Friday, June 24, 2011

The Loneliness of the Long-Distance Blogger

As I suspect other bloggers do as well, I struggle with juggling my desire to blog here with the rest of my life responsibilities.


When we have friction at our house, it's very often the result of the perception that I'm spending too much time online. Again, that's probably not a unique thing for anyone who's reading a blog.

My problem is that it is very, very hard for me to sit down and write anything of substance in a focused way for short measures of time. Well, I take that back; that used to be what I did for a living, writing promotional material for a local governmental-services office. Hack writing under a deadline is like taking a trip around the block for groceries; you're on autopilot, basically, at least after you've gotten into your professional groove, and you frankly don't exert all that much cerebral effort dutifully churning out press releases and PSAs.

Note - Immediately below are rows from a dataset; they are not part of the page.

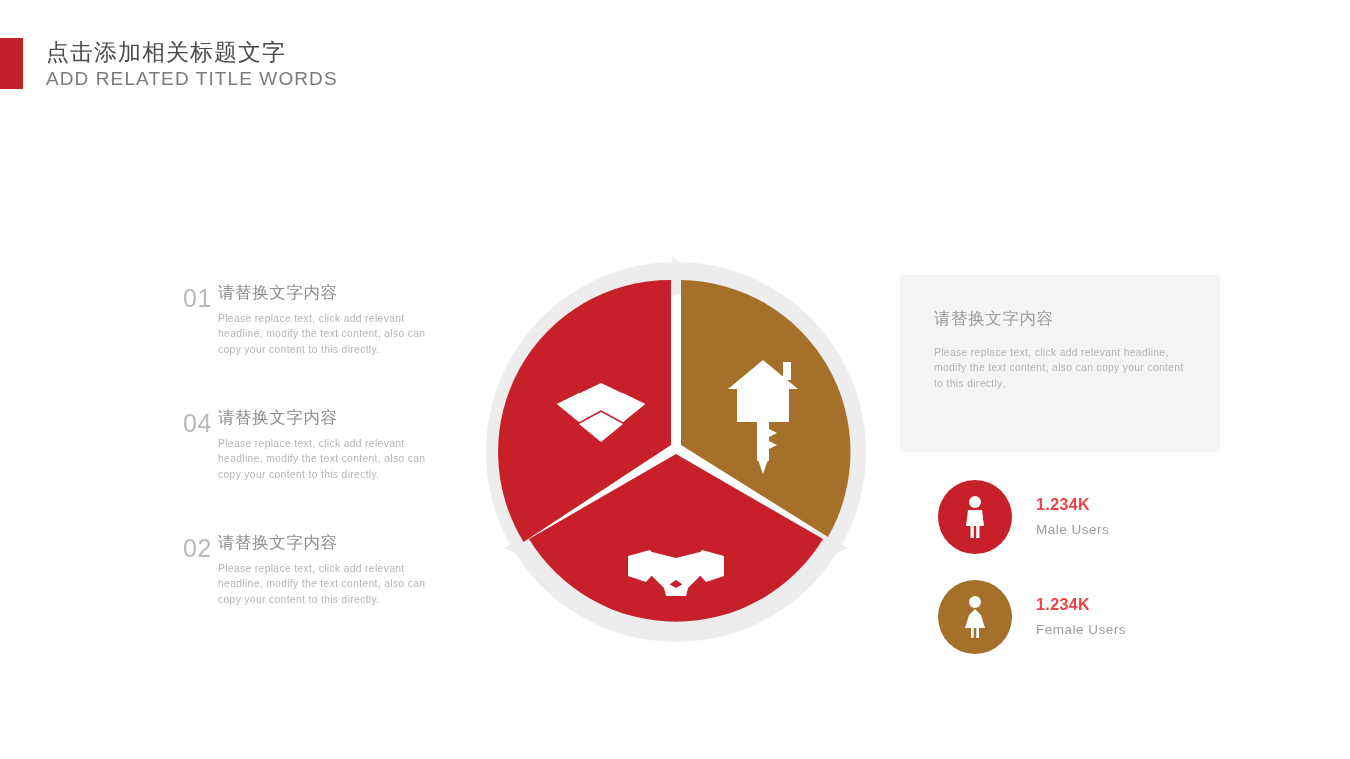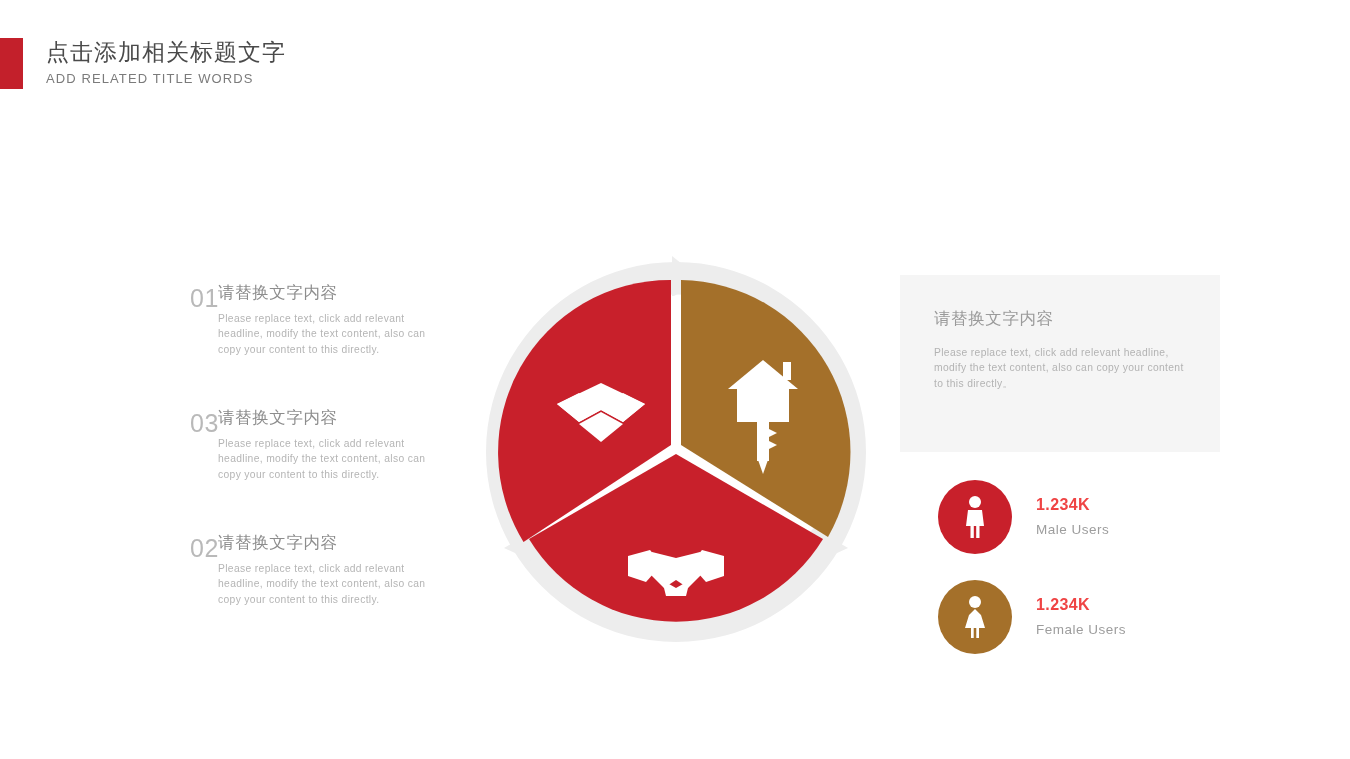"ADD RELATED TITLE WORDS" #title-en { font-size: 13px -> 19px }
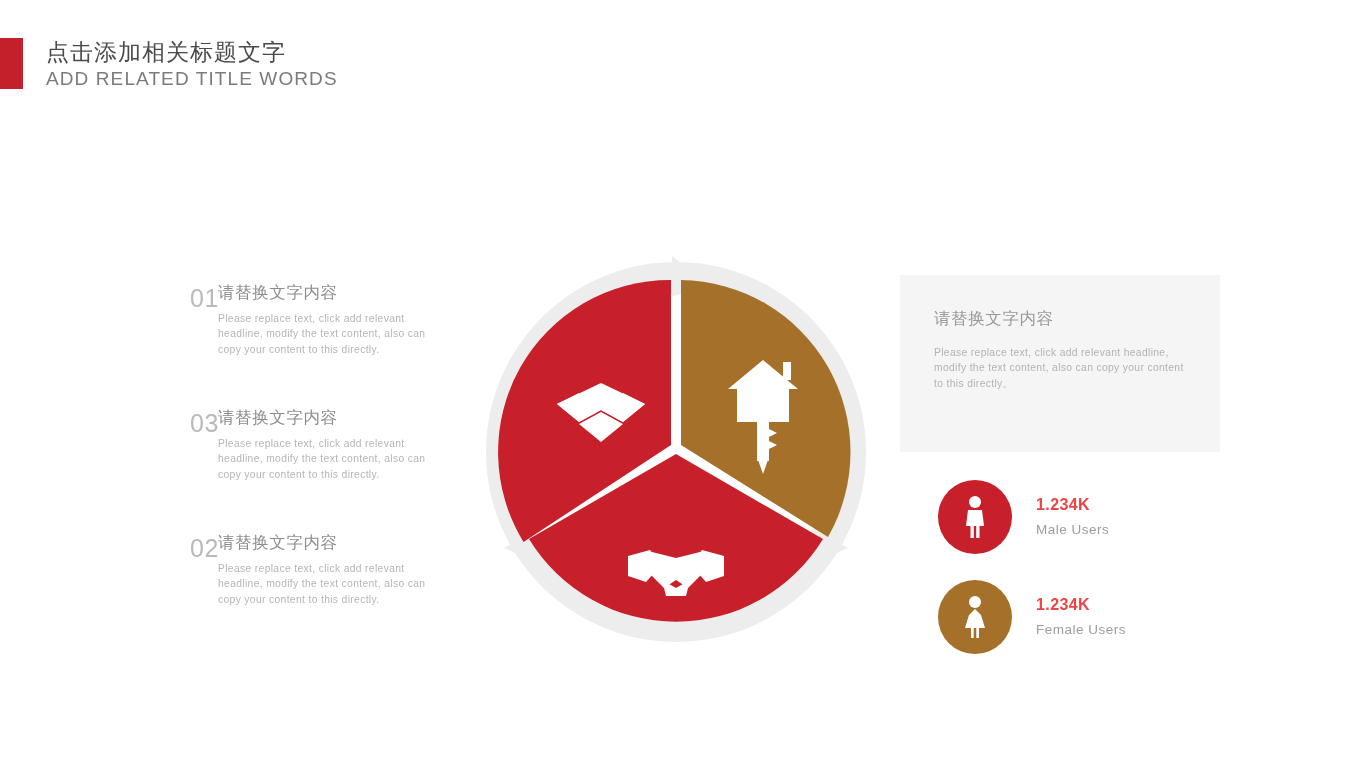"01" .li-num { left: 16px -> 9px }
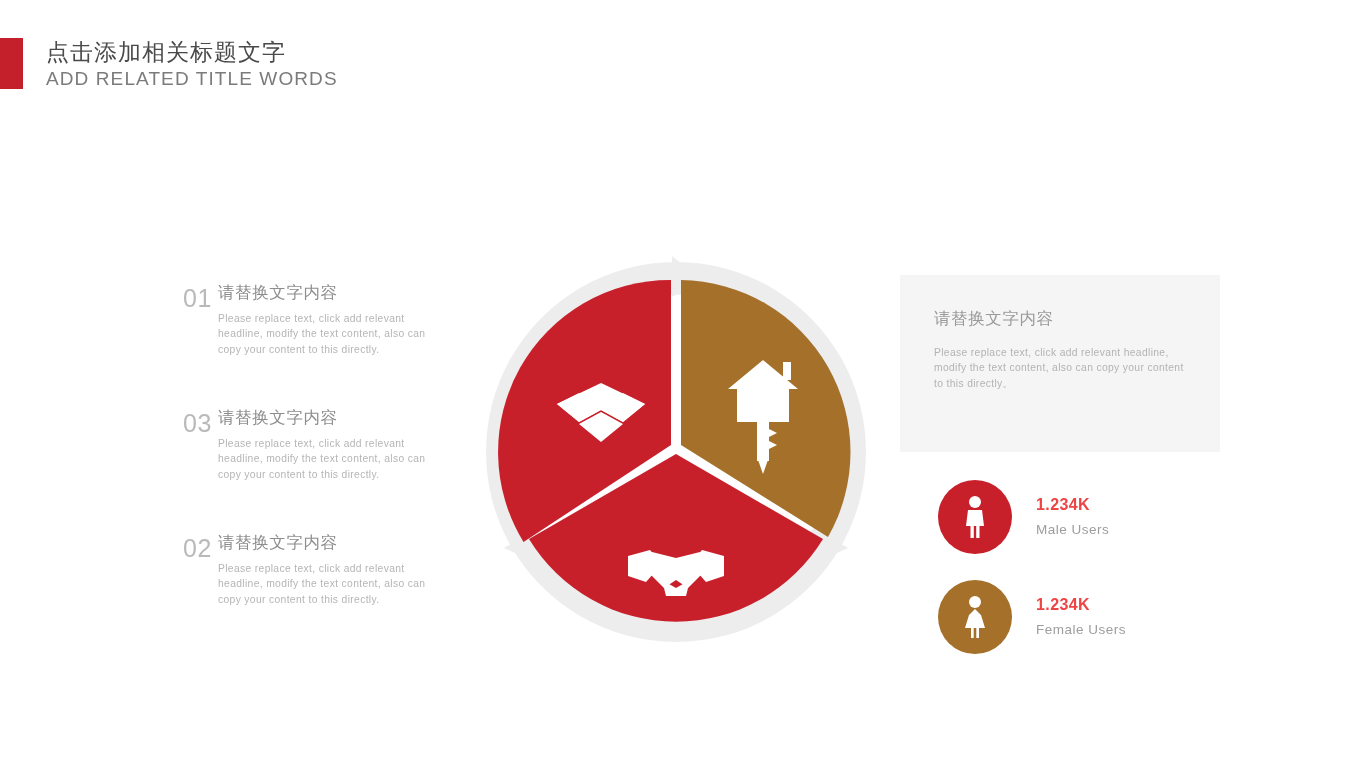"03" div.li-num { text: 03 -> 04 }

To me blogging is different. It's about endurance and attention, not sudden brilliant bursts of insight. First of all, even under a pseudonym, you're putting yourself out there when you own a blog. You want what you say to matter -- because otherwise it's just an exercise in narcissistic time-wastery. And you also don't want what you say to sound like crap; you want to craft your thoughts, not simply disgorge them as they pop into your head. And, for me, even with a life filled with abundant raw material for any number of literary projects, it's difficult to sit and stare at a blank screen and come up with posts ex nihilo. I usually have to prime the pump by reading the newspaper or reading other people's blogs or keeping up with online conversations on the two discussion groups I hang out at. Somehow all of that, along with the rest of the day, spins together and, on occasion, provides me with an observation or insight that I'll find blogworthy.

So for me blogging takes time and focused attention. It's probably something I should do at the crack of dawn when I'm alone, undistracted and not distracting anyone else (except maybe Mollie the cat). I suppose I'm Exhibit A for Virginia Woolf's campaign to have female writers claim a "room of one's own"....although considering what happened to Virginia Woolf I'm not sure she's the best advertisement for that proposition.

But I really want to write more. Sometimes I feel as I've been given a gift, something that makes me me, that I'm not valuing the way that I should; and that if I don't continue to exercise this gift, it will begin to fade away, and part of me with it.

1 comment:

Gilly said...

Just write! If it is in you, then you must get something down! Don't worry about the grammar, spelling, proper sentences, just get your feelings down. And keep them. Time will come when you can tidy them up, use them together with other things.

But write, blog, whatever.

I know, I'm a writer too, under some disapproval from close by.